_PROBLEM REQUIREMENTS_
Your answer should consist of the lines holding "code", copied from the material below.

***** SOURCE RECORDS

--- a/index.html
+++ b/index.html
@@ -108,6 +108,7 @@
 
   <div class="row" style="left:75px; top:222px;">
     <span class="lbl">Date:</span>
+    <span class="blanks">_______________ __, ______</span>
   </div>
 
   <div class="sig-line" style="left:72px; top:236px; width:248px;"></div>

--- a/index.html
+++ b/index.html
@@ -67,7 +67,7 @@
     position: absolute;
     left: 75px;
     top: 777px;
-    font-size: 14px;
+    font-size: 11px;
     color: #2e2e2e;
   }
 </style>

**********
***** SOURCE RECORDS

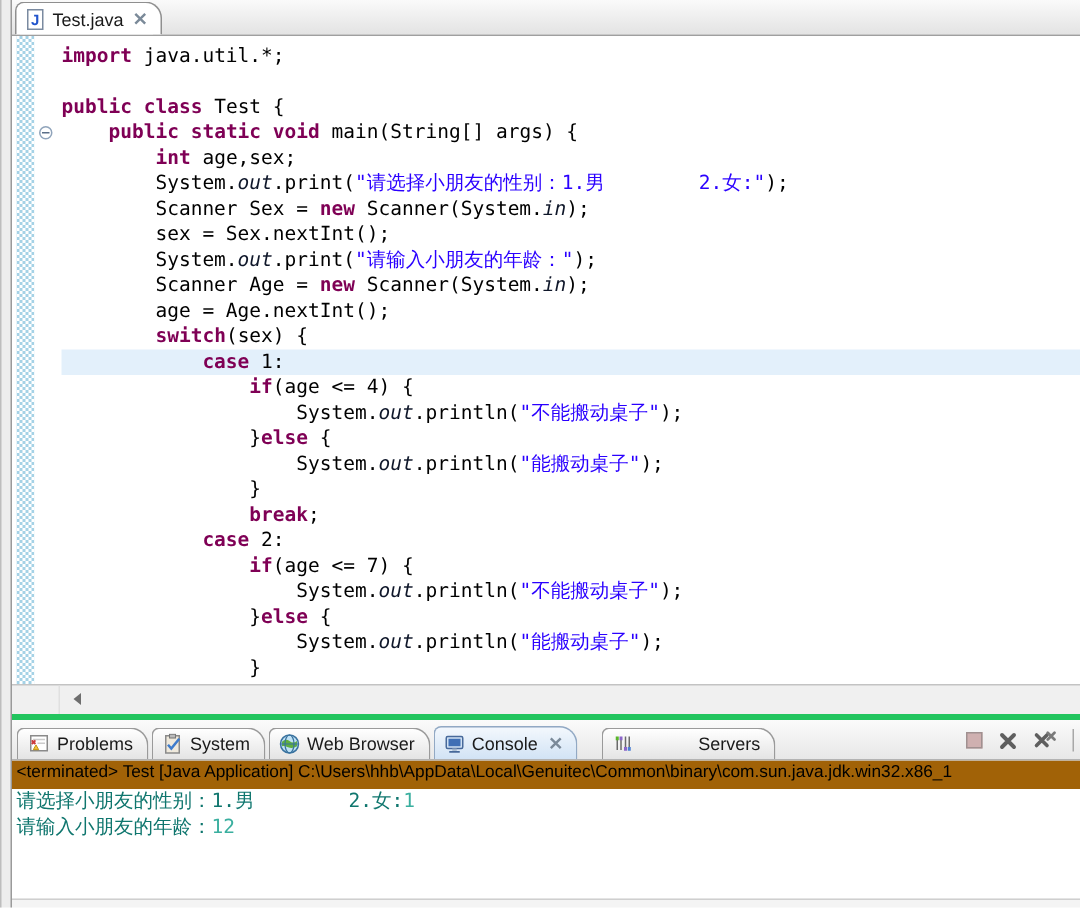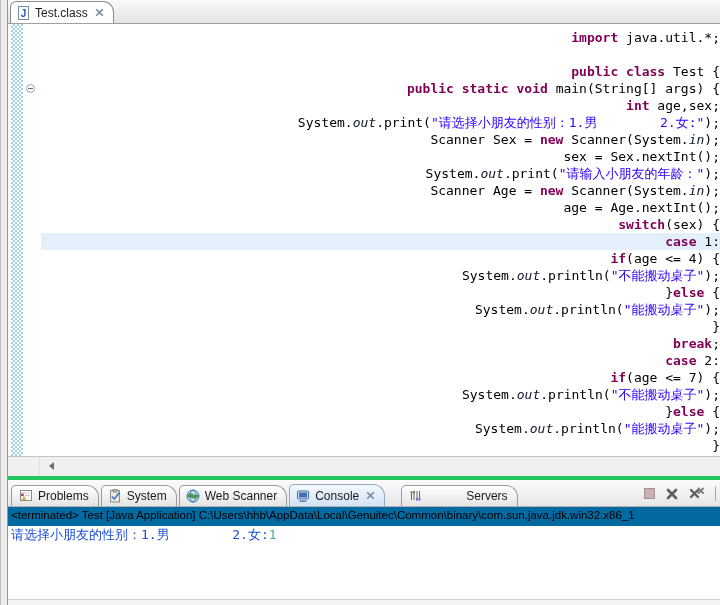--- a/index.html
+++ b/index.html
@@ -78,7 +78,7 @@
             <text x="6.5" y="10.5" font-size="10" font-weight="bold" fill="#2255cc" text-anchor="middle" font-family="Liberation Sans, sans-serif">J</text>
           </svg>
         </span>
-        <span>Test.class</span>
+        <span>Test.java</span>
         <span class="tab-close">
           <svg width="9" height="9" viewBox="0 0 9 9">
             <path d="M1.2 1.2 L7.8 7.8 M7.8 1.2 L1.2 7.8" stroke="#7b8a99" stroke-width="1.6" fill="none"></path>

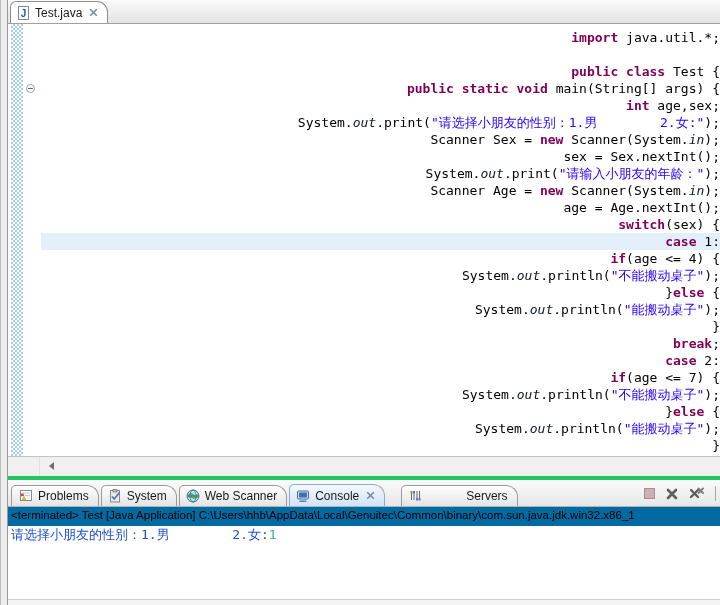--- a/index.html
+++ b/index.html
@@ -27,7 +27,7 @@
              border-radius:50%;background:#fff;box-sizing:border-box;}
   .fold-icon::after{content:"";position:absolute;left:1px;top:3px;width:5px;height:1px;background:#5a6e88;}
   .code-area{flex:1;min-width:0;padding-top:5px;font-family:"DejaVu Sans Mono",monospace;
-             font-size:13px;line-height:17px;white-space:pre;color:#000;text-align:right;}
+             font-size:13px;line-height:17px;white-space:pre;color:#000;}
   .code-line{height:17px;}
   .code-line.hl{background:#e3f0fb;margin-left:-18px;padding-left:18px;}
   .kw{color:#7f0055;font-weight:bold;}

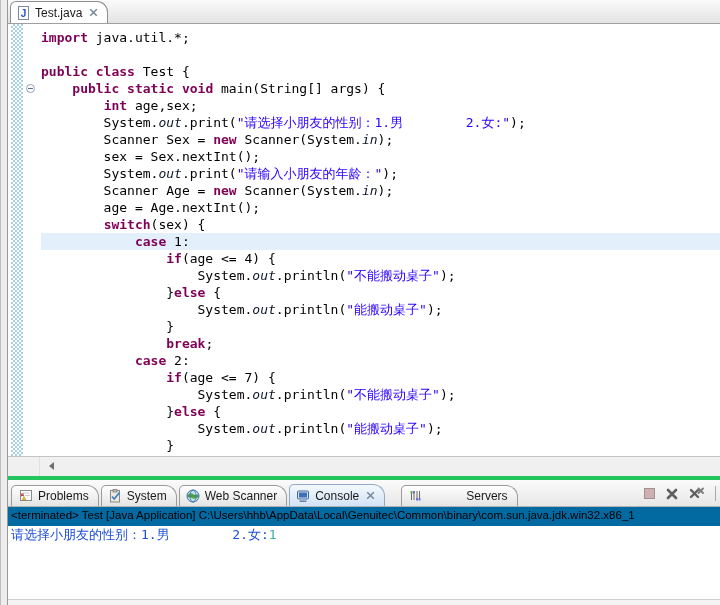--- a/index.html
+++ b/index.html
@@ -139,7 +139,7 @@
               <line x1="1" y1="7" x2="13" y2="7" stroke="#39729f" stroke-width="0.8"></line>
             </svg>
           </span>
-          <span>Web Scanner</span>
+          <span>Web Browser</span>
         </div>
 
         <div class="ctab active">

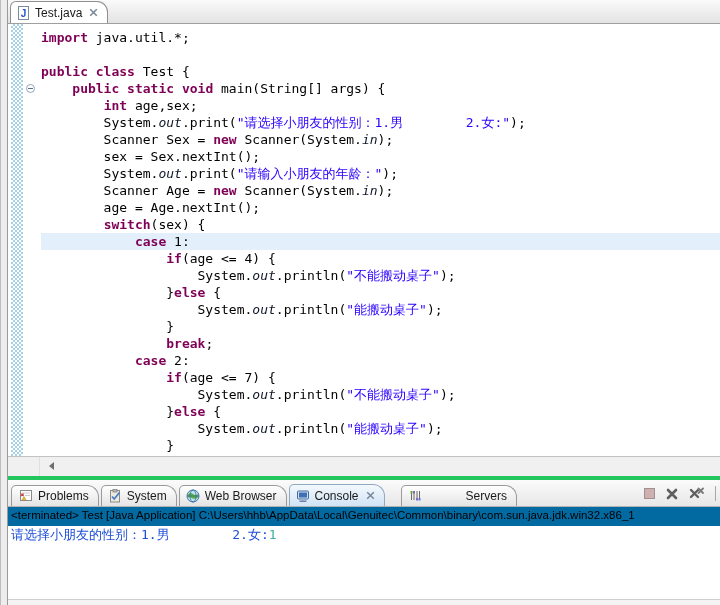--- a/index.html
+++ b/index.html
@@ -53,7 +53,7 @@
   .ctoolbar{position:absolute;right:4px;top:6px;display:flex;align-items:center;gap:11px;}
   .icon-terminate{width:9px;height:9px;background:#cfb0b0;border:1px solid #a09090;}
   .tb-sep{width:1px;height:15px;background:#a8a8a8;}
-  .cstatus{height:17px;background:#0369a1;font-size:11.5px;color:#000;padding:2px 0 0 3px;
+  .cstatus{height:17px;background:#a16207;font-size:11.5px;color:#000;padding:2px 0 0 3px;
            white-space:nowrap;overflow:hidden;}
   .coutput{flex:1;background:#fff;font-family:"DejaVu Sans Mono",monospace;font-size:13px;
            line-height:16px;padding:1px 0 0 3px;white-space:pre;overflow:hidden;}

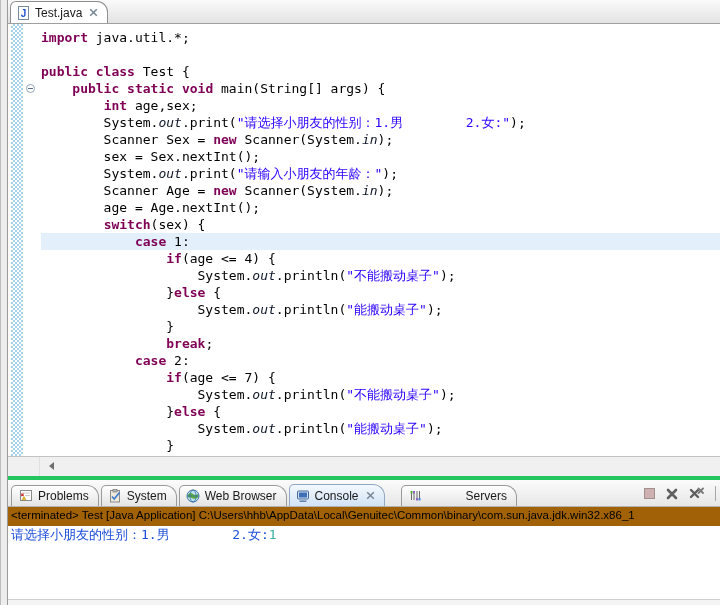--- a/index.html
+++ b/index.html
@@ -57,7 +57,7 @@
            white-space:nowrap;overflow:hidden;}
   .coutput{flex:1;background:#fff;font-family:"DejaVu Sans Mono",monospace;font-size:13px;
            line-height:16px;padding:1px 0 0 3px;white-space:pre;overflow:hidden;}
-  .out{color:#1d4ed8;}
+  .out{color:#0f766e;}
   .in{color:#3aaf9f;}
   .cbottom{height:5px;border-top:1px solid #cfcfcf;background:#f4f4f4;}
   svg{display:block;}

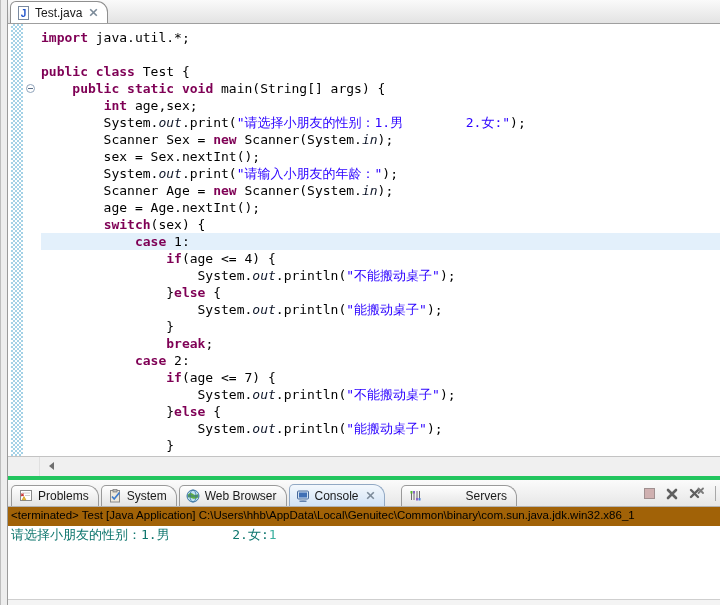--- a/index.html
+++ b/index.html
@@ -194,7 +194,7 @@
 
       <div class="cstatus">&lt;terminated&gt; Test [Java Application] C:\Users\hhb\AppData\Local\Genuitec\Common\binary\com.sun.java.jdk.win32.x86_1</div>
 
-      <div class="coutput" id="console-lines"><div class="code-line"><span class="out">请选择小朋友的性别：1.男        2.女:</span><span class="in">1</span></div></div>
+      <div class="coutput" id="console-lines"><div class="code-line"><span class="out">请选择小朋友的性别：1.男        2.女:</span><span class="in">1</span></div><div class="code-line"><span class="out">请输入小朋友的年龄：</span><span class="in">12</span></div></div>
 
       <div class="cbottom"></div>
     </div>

**********

_COMPLETED TASK_
   .code-area{flex:1;min-width:0;padding-top:5px;font-family:"DejaVu Sans Mono",monospace;
   .code-line{height:17px;}
   .code-line.hl{background:#e3f0fb;margin-left:-18px;padding-left:18px;}
-      <div class="coutput" id="console-lines"><div class="code-line"><span class="out">请选择小朋友的性别：1.男        2.女:</span><span class="in">1</span></div></div>
+      <div class="coutput" id="console-lines"><div class="code-line"><span class="out">请选择小朋友的性别：1.男        2.女:</span><span class="in">1</span></div><div class="code-line"><span class="out">请输入小朋友的年龄：</span><span class="in">12</span></div></div>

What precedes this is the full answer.